### TASK
Which lines in the records below contain the word "none"? Return each of them.

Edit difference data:
——————————

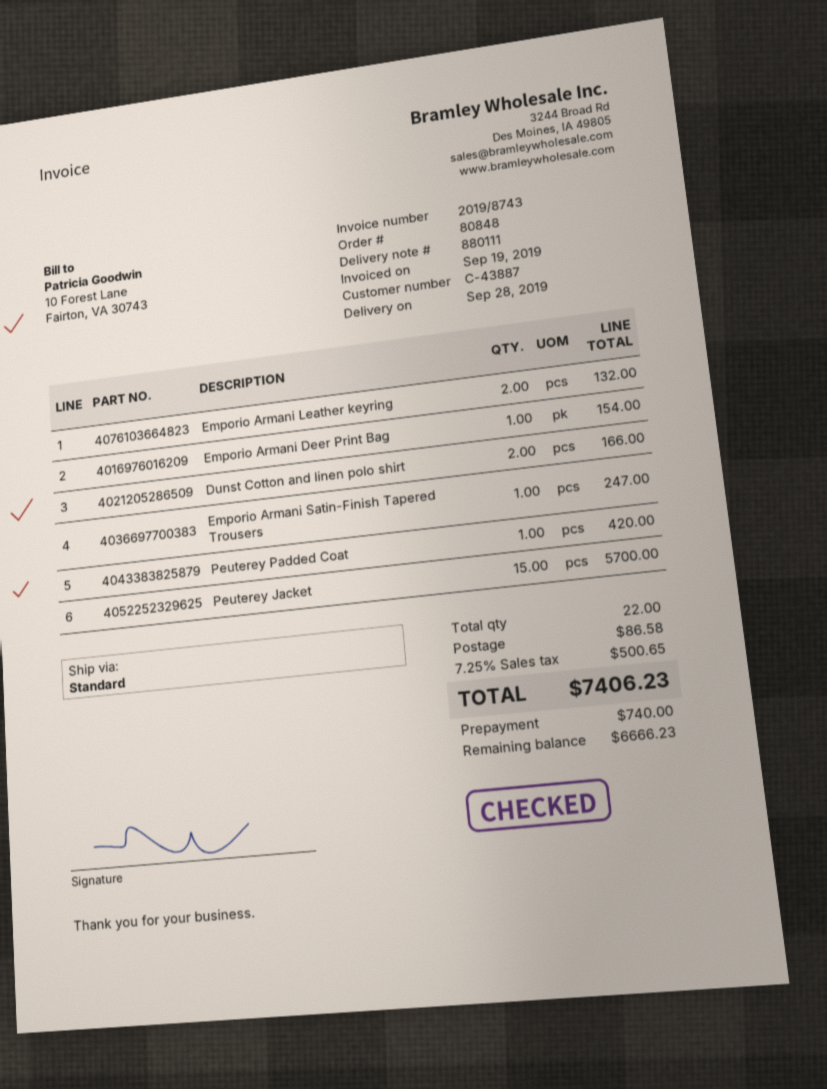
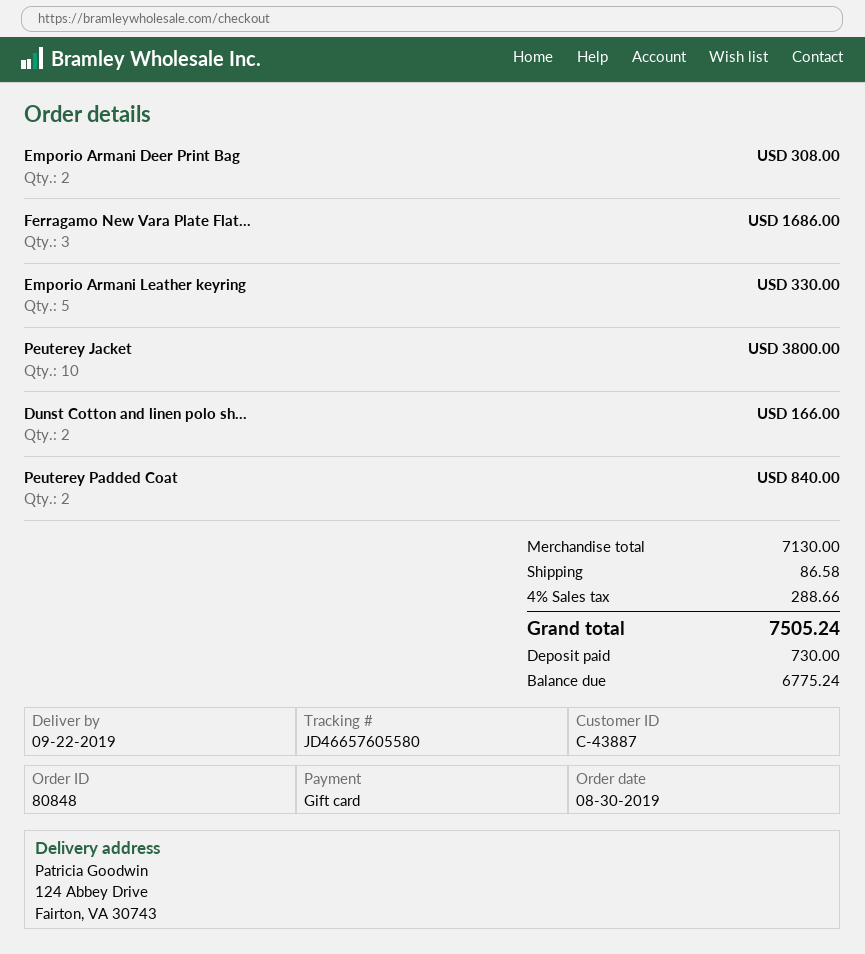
delivery date: 2019-09-28 -> 2019-09-22
Emporio Armani Leather keyring: 2 for 132.00 -> 5 for 330.00
Emporio Armani Deer Print Bag: 1 for 154.00 -> 2 for 308.00
Emporio Armani Satin-Finish Tapered Trousers: 1 for 247.00 -> none
Peuterey Padded Coat: 1 for 420.00 -> 2 for 840.00
Peuterey Jacket: 15 for 5700.00 -> 10 for 3800.00
Ferragamo New Vara Plate Flat...: none -> 3 for 1686.00
tax: 7.25% = 500.65 -> 4% = 288.66
total: 7406.23 -> 7505.24
deposit: 740.00 -> 730.00
balance: 6666.23 -> 6775.24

——————————

### YOUR RESPONSE
Emporio Armani Satin-Finish Tapered Trousers: 1 for 247.00 -> none
Ferragamo New Vara Plate Flat...: none -> 3 for 1686.00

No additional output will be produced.